The proposed $16bn share swap and Arctic exploration pact foundered last month in the face of stiff resistance from BP’s Russian billionaire partners in TNK-BP, who claimed it breached their shareholder agreement with the UK oil group.

Bob Dudley, BP’s chief executive, this week said the company was now “moving on” with little chance of the deal being revived.

The collapse of the deal has prompted critics to wonder whether Mr Dudley misread the changing political winds in Russia as Mr Sechin, who had been a major architect of the deal as former chairman of Rosneft, came under political pressure ahead of presidential elections.

The backing of Mr Sechin, a leading member of a clan of powerful security service officials, had been believed to be key in ensuring the pact went ahead.

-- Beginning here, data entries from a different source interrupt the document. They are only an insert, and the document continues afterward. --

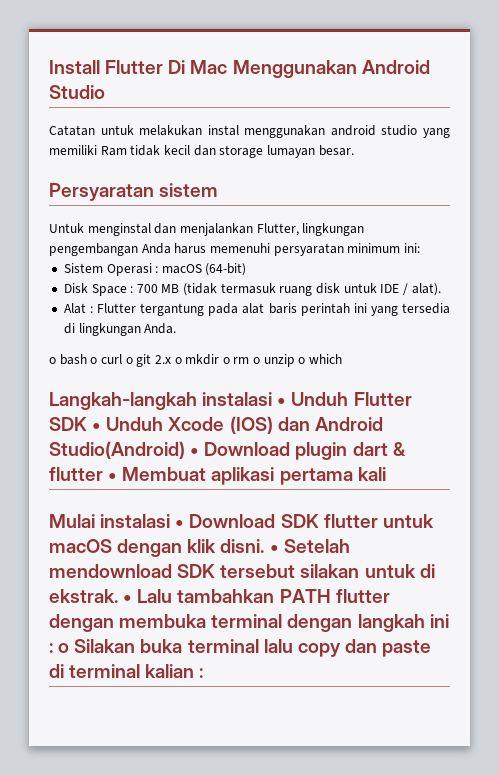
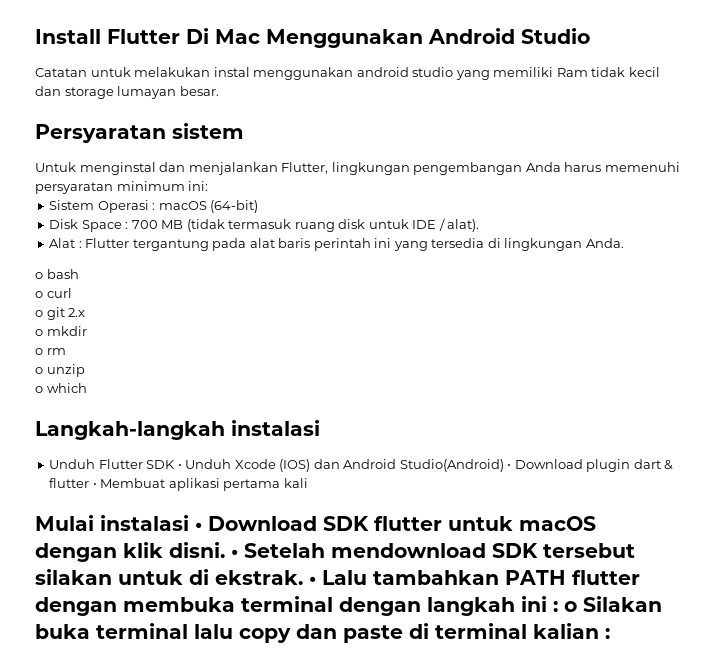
- o bash o curl o git 2.x o mkdir o rm o unzip o which
+ o bash
+ o curl
+ o git 2.x
+ o mkdir
+ o rm
+ o unzip
+ o which
- Langkah-langkah instalasi • Unduh Flutter SDK • Unduh Xcode (IOS) dan Android Studio(Android) • Download plugin dart & flutter • Membuat aplikasi pertama kali
+ Langkah-langkah instalasi
+ Unduh Flutter SDK • Unduh Xcode (IOS) dan Android Studio(Android) • Download plugin dart & flutter • Membuat aplikasi pertama kali

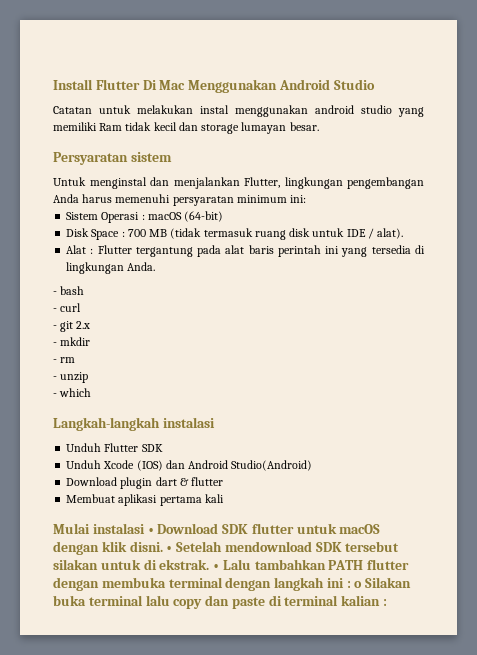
- o bash
+ - bash
- o curl
+ - curl
- o git 2.x
+ - git 2.x
- o mkdir
+ - mkdir
- o rm
+ - rm
- o unzip
+ - unzip
- o which
+ - which
- Unduh Flutter SDK • Unduh Xcode (IOS) dan Android Studio(Android) • Download plugin dart & flutter • Membuat aplikasi pertama kali
+ Unduh Flutter SDK
+ Unduh Xcode (IOS) dan Android Studio(Android)
+ Download plugin dart & flutter
+ Membuat aplikasi pertama kali

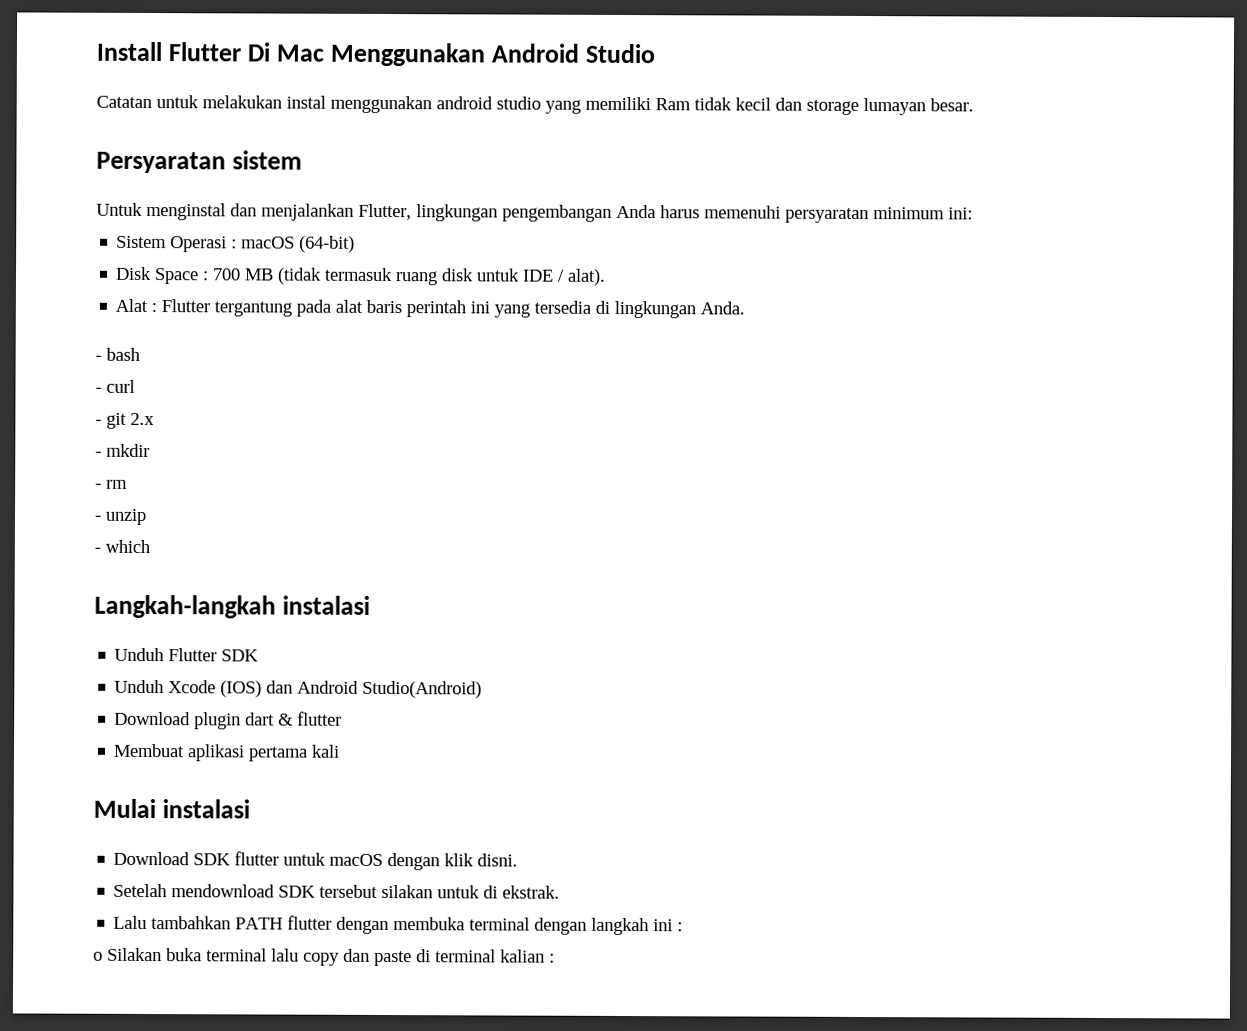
- Mulai instalasi • Download SDK flutter untuk macOS dengan klik disni. • Setelah mendownload SDK tersebut silakan untuk di ekstrak. • Lalu tambahkan PATH flutter dengan membuka terminal dengan langkah ini : o Silakan buka terminal lalu copy dan paste di terminal kalian :
+ Mulai instalasi
+ Download SDK flutter untuk macOS dengan klik disni.
+ Setelah mendownload SDK tersebut silakan untuk di ekstrak.
+ Lalu tambahkan PATH flutter dengan membuka terminal dengan langkah ini :
+ o Silakan buka terminal lalu copy dan paste di terminal kalian :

But he was forced to step down from his position as Rosneft chairman in April after Dmitry Medvedev, the Russian president, ordered government ministers to step down from their positions on the boards of state companies, in a move seen as chiefly targeted at Mr Sechin.

Rosneft shareholders attending the company’s annual meeting on Friday voted to retain Alexander Nekipelov, a high-profile Russian academic, as his replacement as chairman.

However, critics said the appointment showed the limits of Mr Medvedev’s reform drive and would do little to improve corporate governance at Rosneft.

Mr Nekipelov, who also serves as a vice-president at the Russian Academy of Science, is believed to have close connections to Mr Sechin.

In what could be a further blow for the company, Eduard Khudainatov, the Rosneft president, said Chevron was likely to exit a $1bn drilling venture in the Black Sea with the state oil group.

Mr Khudainatov said Rosneft did not intend to sue BP for the collapse of the proposed Arctic deal and would continue its search for other partners.